Problem to solve: Produce word for word the lines of the data below running from the one that has "border: 2px solid" to the one that has "top: 748px ->", inclusive, and no others.

Provided material:
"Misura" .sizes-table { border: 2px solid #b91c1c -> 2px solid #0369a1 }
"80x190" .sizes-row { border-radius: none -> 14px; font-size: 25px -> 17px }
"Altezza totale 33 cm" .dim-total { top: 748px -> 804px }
==
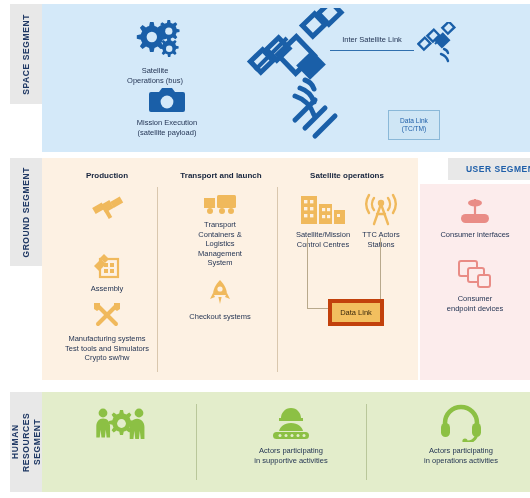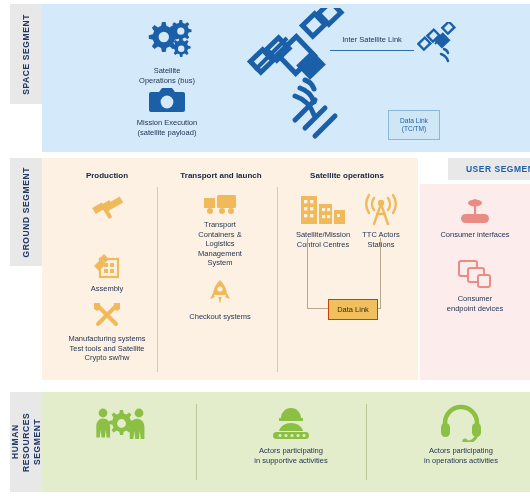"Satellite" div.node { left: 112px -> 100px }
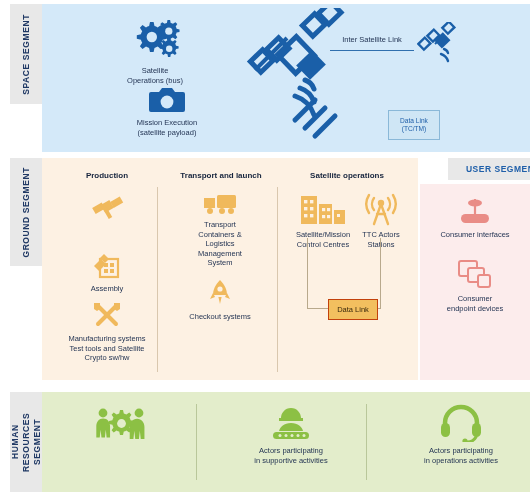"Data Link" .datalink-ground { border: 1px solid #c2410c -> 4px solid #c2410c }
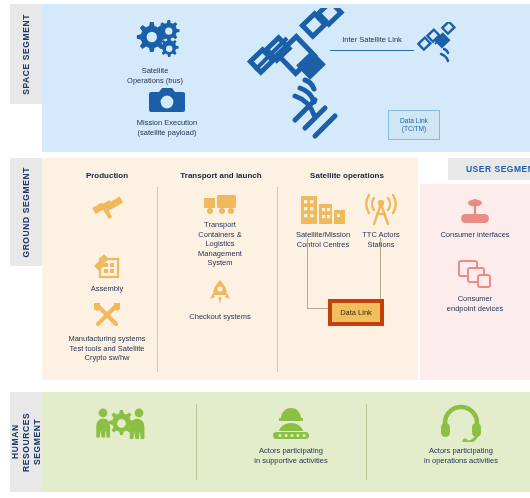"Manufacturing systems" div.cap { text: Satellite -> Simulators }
--
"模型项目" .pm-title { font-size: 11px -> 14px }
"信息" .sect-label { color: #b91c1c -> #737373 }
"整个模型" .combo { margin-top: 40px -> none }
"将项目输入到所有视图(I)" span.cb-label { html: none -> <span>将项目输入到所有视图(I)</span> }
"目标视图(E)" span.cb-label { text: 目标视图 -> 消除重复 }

Response area:
"Misura" .sizes-table { border: 2px solid #b91c1c -> 2px solid #0369a1 }
"80x190" .sizes-row { border-radius: none -> 14px; font-size: 25px -> 17px }
"Altezza totale 33 cm" .dim-total { top: 748px -> 804px }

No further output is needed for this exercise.